EXERCISE DESCRIPTION
For the listing below, output exactly the lines from the line with "New York University" up to and including the line with "- Similar to Pascal", and no other lines.

DATASET RECORDS

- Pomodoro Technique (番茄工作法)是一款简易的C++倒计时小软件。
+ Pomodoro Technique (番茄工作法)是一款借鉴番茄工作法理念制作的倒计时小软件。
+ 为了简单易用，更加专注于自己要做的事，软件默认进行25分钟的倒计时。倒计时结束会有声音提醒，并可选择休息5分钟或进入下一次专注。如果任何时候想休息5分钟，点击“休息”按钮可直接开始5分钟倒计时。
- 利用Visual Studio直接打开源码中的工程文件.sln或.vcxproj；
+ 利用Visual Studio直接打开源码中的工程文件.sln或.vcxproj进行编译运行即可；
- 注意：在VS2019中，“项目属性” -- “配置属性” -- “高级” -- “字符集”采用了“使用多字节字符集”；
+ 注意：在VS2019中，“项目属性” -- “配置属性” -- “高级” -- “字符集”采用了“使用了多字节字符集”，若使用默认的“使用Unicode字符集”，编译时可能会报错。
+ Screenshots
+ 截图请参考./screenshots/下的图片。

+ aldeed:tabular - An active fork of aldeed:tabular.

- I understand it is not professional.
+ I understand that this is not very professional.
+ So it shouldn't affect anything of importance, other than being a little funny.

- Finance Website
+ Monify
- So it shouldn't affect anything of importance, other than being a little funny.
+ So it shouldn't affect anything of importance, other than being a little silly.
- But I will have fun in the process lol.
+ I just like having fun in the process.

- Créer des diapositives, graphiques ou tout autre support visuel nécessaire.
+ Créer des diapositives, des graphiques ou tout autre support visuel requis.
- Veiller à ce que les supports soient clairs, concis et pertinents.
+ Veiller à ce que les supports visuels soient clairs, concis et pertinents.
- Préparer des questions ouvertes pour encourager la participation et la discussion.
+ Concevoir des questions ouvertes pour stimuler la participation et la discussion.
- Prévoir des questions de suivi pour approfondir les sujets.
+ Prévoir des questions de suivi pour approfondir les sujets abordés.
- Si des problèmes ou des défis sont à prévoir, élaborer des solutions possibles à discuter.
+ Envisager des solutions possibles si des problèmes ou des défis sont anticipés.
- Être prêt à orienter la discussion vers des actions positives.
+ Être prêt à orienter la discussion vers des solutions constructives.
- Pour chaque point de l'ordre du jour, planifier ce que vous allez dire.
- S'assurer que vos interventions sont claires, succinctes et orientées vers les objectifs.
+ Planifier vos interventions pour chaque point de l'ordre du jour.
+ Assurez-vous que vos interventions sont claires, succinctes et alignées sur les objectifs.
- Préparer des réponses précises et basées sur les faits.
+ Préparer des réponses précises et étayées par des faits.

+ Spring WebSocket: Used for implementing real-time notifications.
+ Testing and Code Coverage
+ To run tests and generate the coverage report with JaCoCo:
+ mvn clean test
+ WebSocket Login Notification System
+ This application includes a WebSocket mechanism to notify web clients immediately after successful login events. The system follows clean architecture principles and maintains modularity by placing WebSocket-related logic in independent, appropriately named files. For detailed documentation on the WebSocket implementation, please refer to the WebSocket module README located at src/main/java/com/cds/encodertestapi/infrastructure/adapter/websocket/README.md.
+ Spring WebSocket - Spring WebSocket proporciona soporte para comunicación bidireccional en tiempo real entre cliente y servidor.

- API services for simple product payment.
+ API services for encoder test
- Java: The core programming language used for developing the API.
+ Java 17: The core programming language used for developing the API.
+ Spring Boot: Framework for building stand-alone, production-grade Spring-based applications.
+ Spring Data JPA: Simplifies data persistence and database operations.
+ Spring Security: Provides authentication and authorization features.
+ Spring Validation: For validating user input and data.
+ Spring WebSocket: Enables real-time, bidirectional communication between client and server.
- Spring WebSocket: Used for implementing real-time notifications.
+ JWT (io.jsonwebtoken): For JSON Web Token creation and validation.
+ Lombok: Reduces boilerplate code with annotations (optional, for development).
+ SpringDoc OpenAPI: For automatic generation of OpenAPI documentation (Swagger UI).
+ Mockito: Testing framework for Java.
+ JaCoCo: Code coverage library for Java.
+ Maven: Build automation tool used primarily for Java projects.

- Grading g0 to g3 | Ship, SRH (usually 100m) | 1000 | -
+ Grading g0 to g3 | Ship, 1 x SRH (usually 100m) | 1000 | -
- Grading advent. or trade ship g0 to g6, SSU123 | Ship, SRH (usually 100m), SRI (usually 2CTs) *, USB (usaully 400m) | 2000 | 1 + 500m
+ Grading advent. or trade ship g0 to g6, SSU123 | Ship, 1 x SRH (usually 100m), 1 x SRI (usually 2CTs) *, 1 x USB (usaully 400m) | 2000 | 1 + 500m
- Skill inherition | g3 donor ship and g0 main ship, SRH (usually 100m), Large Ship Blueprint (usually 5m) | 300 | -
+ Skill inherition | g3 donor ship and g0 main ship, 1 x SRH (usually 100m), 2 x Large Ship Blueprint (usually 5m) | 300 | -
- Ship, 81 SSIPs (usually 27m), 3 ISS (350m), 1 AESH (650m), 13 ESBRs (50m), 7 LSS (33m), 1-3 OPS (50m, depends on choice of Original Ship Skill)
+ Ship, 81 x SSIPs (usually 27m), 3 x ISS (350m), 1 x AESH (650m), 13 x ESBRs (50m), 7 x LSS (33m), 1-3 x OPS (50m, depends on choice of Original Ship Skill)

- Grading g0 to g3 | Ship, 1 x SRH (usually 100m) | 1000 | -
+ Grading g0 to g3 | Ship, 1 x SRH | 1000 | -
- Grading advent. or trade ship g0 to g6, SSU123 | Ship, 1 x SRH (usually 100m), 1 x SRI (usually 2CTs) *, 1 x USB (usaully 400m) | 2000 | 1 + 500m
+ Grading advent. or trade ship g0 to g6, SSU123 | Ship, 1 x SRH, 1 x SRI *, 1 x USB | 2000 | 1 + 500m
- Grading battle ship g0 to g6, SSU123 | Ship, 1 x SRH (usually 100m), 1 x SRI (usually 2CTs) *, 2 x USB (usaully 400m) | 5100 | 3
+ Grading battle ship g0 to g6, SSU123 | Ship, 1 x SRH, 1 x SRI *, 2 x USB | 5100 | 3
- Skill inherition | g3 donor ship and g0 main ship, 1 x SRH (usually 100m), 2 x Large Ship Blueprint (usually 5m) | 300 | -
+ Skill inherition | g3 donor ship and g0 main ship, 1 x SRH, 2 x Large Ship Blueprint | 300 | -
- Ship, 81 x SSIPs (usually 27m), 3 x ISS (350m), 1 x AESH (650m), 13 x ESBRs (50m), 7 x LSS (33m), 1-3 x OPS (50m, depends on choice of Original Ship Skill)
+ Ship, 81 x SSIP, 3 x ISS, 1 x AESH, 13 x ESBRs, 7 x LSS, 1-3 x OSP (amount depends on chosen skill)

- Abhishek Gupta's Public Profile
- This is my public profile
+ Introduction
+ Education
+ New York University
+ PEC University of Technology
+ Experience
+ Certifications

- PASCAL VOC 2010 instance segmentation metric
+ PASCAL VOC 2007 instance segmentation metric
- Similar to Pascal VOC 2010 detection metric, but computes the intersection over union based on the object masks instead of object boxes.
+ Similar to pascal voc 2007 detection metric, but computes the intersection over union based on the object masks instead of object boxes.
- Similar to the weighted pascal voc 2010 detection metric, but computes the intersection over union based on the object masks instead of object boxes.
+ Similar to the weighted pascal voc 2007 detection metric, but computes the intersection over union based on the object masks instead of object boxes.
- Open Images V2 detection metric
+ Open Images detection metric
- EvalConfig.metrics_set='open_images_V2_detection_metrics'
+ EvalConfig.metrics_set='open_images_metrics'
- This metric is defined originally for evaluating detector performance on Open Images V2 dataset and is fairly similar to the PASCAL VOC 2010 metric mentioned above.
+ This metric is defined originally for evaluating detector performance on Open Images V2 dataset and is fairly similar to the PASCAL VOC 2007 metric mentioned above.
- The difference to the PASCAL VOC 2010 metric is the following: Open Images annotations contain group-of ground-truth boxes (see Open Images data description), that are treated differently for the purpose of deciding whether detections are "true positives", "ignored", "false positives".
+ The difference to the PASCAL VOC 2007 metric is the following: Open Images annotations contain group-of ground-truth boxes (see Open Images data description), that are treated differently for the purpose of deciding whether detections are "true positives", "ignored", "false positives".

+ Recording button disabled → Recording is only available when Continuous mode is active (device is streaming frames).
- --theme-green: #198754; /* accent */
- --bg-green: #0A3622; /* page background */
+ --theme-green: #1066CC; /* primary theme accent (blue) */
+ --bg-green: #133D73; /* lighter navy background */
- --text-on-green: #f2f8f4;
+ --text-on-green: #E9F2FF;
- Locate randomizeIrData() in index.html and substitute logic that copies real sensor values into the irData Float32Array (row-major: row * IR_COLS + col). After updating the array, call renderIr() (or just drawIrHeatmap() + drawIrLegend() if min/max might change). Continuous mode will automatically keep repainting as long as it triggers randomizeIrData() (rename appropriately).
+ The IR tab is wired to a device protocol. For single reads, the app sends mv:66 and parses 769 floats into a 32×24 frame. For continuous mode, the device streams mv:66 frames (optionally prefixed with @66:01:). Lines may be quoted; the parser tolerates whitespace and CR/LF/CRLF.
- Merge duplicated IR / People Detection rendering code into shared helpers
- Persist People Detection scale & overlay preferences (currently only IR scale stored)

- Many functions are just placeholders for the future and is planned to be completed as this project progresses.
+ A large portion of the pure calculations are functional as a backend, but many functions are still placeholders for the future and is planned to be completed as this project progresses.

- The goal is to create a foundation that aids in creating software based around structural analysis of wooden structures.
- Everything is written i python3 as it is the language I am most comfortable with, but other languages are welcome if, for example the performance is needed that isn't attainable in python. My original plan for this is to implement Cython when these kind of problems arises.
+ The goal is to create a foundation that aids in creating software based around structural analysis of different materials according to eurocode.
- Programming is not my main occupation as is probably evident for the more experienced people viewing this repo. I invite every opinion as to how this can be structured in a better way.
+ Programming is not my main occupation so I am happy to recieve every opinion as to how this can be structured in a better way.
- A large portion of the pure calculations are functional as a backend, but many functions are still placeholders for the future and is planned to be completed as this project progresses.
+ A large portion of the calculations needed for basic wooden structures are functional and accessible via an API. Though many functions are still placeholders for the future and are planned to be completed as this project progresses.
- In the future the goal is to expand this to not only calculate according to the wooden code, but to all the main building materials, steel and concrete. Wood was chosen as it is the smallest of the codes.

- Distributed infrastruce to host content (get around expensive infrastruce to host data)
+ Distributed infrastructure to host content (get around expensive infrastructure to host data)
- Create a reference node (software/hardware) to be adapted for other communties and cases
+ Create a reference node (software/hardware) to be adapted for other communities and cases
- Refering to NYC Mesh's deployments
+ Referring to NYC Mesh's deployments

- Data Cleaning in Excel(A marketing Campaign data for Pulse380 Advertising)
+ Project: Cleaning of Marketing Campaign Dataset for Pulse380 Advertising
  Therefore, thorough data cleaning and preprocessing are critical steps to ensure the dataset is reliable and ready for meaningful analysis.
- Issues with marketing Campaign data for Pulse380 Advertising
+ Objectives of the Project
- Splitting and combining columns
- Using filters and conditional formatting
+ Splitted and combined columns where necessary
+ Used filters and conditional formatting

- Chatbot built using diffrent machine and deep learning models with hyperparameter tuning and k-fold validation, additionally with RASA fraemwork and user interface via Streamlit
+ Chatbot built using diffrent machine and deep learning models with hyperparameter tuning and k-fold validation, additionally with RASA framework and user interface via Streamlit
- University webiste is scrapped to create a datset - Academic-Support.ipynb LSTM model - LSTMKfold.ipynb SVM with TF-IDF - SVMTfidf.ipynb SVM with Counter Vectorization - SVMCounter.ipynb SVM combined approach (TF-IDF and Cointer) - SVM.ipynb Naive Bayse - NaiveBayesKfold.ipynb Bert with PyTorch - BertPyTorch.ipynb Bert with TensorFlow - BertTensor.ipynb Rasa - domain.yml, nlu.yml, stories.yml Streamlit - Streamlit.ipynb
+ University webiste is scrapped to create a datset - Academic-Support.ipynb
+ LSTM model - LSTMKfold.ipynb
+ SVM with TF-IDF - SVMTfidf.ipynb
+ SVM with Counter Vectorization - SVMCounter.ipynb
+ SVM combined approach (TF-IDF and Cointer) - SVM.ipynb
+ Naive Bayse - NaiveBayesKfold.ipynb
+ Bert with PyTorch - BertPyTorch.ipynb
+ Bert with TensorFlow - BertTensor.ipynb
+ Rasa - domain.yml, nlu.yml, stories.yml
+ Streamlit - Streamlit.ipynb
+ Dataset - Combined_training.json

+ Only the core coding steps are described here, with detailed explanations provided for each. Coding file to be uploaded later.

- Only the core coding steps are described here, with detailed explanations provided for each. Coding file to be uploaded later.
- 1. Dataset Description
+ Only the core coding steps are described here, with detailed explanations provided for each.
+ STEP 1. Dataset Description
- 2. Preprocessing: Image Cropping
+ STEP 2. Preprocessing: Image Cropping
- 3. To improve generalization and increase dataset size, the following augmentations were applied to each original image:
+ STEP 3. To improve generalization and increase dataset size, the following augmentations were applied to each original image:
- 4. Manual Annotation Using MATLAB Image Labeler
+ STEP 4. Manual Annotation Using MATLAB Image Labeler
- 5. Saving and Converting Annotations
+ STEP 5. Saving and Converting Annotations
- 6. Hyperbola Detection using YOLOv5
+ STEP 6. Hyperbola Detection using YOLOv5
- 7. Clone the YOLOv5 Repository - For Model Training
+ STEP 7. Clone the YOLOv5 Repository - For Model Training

ANSWER SPACE
+ New York University
+ PEC University of Technology
+ Experience
+ Certifications

- PASCAL VOC 2010 instance segmentation metric
+ PASCAL VOC 2007 instance segmentation metric
- Similar to Pascal VOC 2010 detection metric, but computes the intersection over union based on the object masks instead of object boxes.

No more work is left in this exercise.